With all her drive, it was inevitable that Carroll would end up slaying ’em as Norma Desmond, as she did in Toronto in a 1995 production of the musical take on Sunset Boulevard. But since her cancer battle in 1998, she’s learned to slow down and smell the gardenias. “I realized how important my friends are to me. They just rallied together. Bad times can make you very grateful.”
A typical day for Carroll starts with her sending emails “back and forth” with her daughter Suzanne, a former CNN reporter turned screenwriter who lives in London. Hot topic: her grandkids. When they visit, “I am totally at their mercy when they begin to ask questions and their eyes are looking up to me for answers.” She takes pains to not come off as Granny Guru. “There is a lovely little phrase: Go ask Mommy.”
And like any trooper, Carroll relishes work. She recurred on Grey’s Anatomy as Jane, the hard-nosed mother of doctor Preston Burke (Isaiah Washington).
Now, on USA’s lighthearted caper drama White Collar, a sort of re-imagining of It Takes a Thief, she costars as June, a world-savvy widow with a Park Avenue penthouse and a penchant for championing second chances like her boarder, a reformed con man turned quasi-Fed (Matt Bomer).

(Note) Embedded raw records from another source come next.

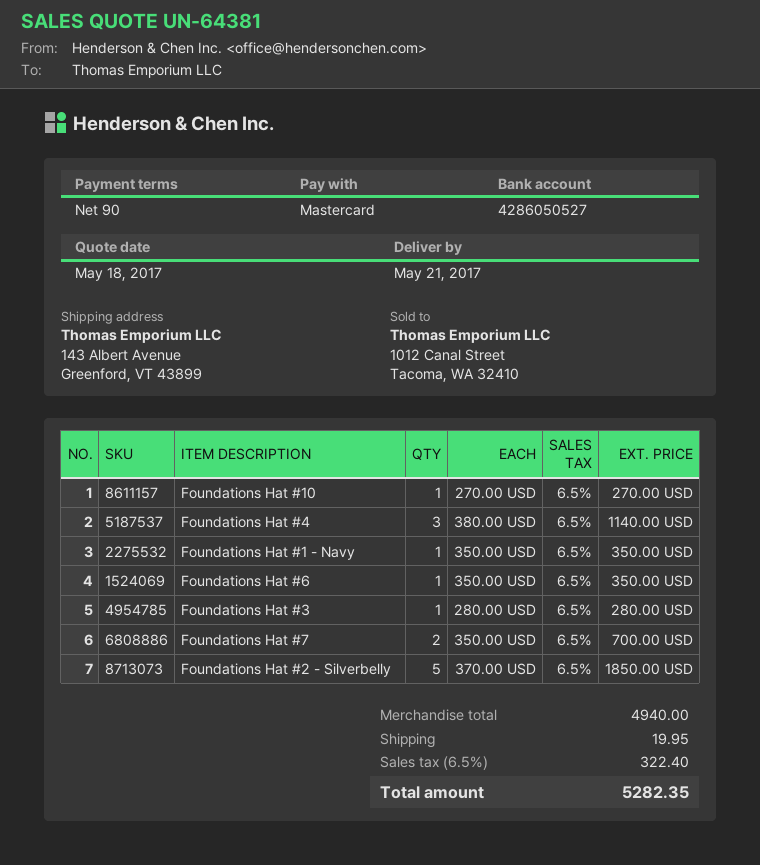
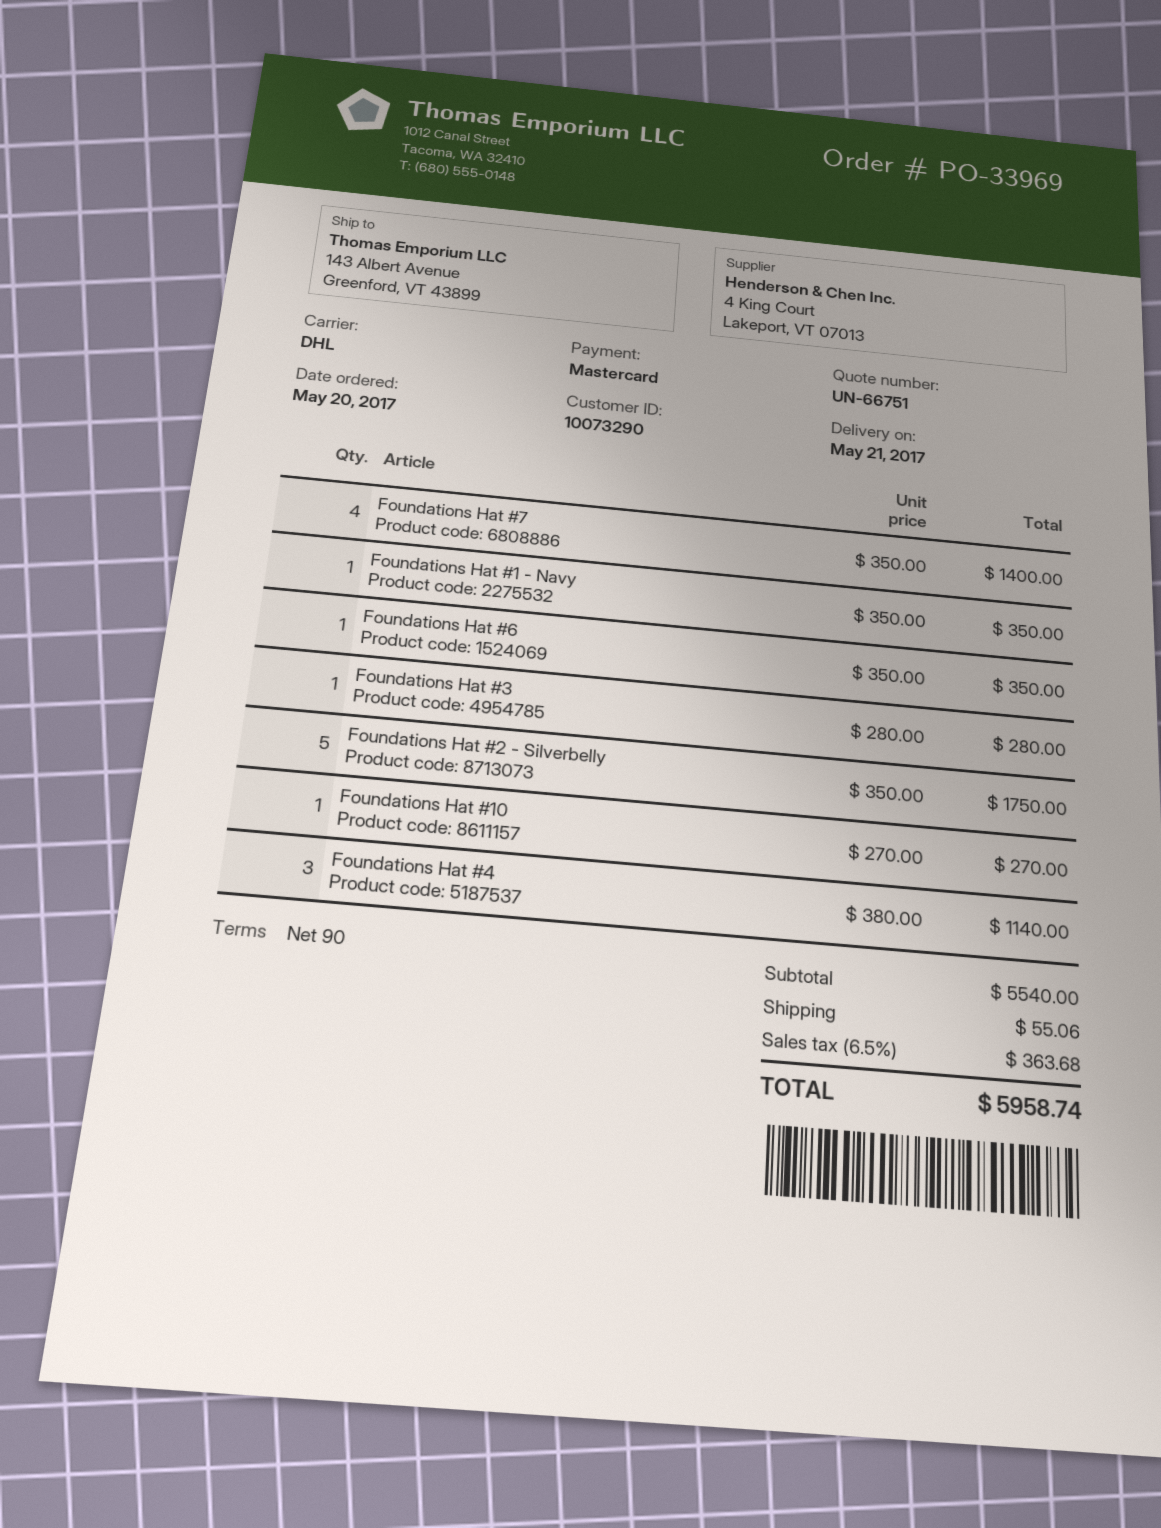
quote number: UN-64381 -> UN-66751
Foundations Hat #7: 2 x 350.00 = 700.00 -> 4 x 350.00 = 1400.00
Foundations Hat #2 - Silverbelly: 5 x 370.00 = 1850.00 -> 5 x 350.00 = 1750.00
subtotal: 4940.00 -> 5540.00
shipping: 19.95 -> 55.06
tax: 6.5% = 322.40 -> 6.5% = 363.68
total: 5282.35 -> 5958.74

Collar's creator and executive producer, Jeff Easton, says he designed June “as somebody who had faced off against life with dignity all the way through. When I talked with Diahann, I realized very quickly she was perfect for the role. She’s got this sharp sense of humor and carries herself with the sort of class that just can’t be acted.”
Carroll has a fondness for the character, as well. “I like the fact that she has gone through a multi-faceted life,” she says. “She seems to be the kind of woman that lived it and doesn’t have to talk about it.”